Con el objetivo de fortalecer las capacidades de acompañamiento y fomentar el aprendizaje colaborativo, la V cohorte del Programa de Mentorías para Mujeres Científicas – PROMEMCI inició a sus talleres presenciales, espacios diseñados para enriquecer la experiencia tanto de mentores, mentoras y mentorandas que forman parte de esta nueva edición.
Esta primera jornada estuvo dirigida a mentores y mentoras, quienes participaron en un taller facilitado por Cristian Castillo, experto en desarrollo organizacional y gestión pública, con amplia experiencia en liderazgo, acompañamiento estratégico y formación de equipos.

Durante este encuentro se trabajó en torno a la escucha activa como una herramienta fundamental para el proceso de mentoría. A través de ejercicios prácticos y reflexiones compartidas, los participantes exploraron distintos niveles de escucha: la escucha interna, enfocada en reconocer las propias reacciones y perspectivas; la escucha enfocada, orientada a comprender las necesidades y experiencias de la mentoranda; y la escucha sistémica, que permite entender a la persona dentro de su contexto y de las dinámicas que influyen en su desarrollo.
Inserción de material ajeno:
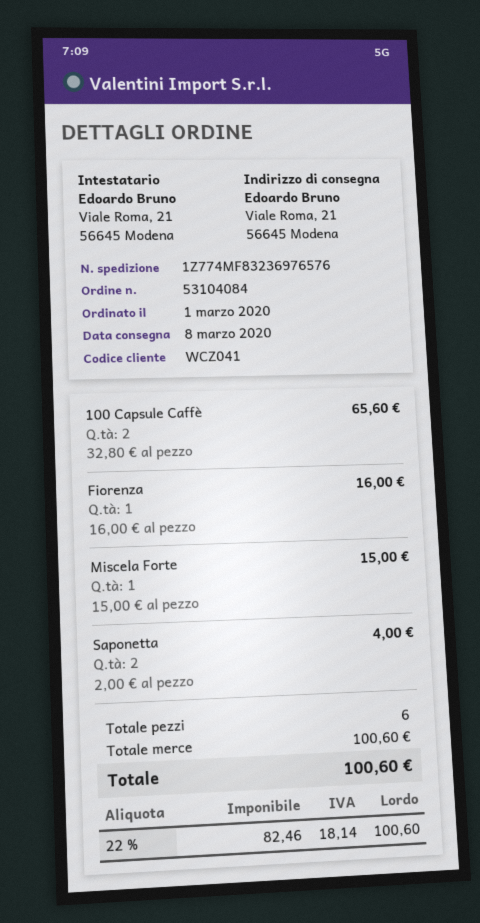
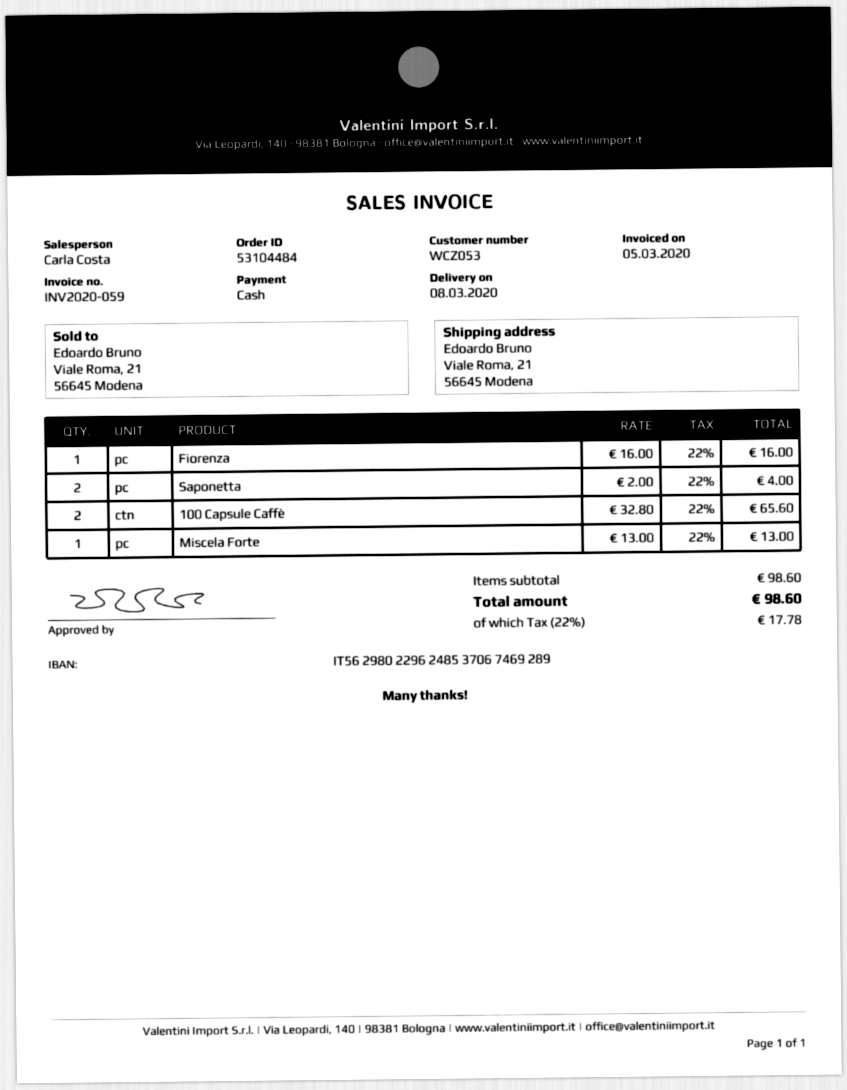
order number: 53104084 -> 53104484
customer number: WCZ041 -> WCZ053
Miscela Forte: 1 x 15.00 = 15.00 -> 1 x 13.00 = 13.00
subtotal: 100.60 -> 98.60
tax: 22% = 18.14 -> 22% = 17.78
total: 100.60 -> 98.60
Estas herramientas buscan promover una mentoría más consciente y cercana, donde el acompañamiento parte de la comprensión genuina de las aspiraciones, desafíos y necesidades de las jóvenes investigadoras. Como cierre de la jornada, las mentorandas se integraron a una actividad conjunta con sus mentores y mentoras. Este espacio permitió fortalecer los vínculos entre las duplas de mentoría y generar un primer acercamiento desde la reflexión, la confianza, el reconocimiento mutuo y la escucha constante.
Por su parte, las mentis participaron en un taller enfocado en el aprendizaje colectivo y el valor de las redes de apoyo. A través de dinámicas grupales, reflexionaron sobre la importancia de compartir experiencias, aprender unas de otras y construir comunidad para enfrentar los desafíos de la carrera científica.
Una de las actividades más significativas consistió en la elaboración y lanzamiento de aviones de papel. Más allá de la competencia, el ejercicio invitó a las participantes a observar, intercambiar estrategias y aprender de quienes habían logrado mejores resultados. El mensaje fue claro: cuando el conocimiento se comparte y el apoyo es mutuo, es posible llegar más lejos.

La actividad también simbolizó el espíritu de PROMEMCI: animar a las jóvenes investigadoras a emprender el vuelo en sus trayectorias científicas, confiando en sus capacidades y en la fuerza de una red que las acompaña en cada etapa de su desarrollo.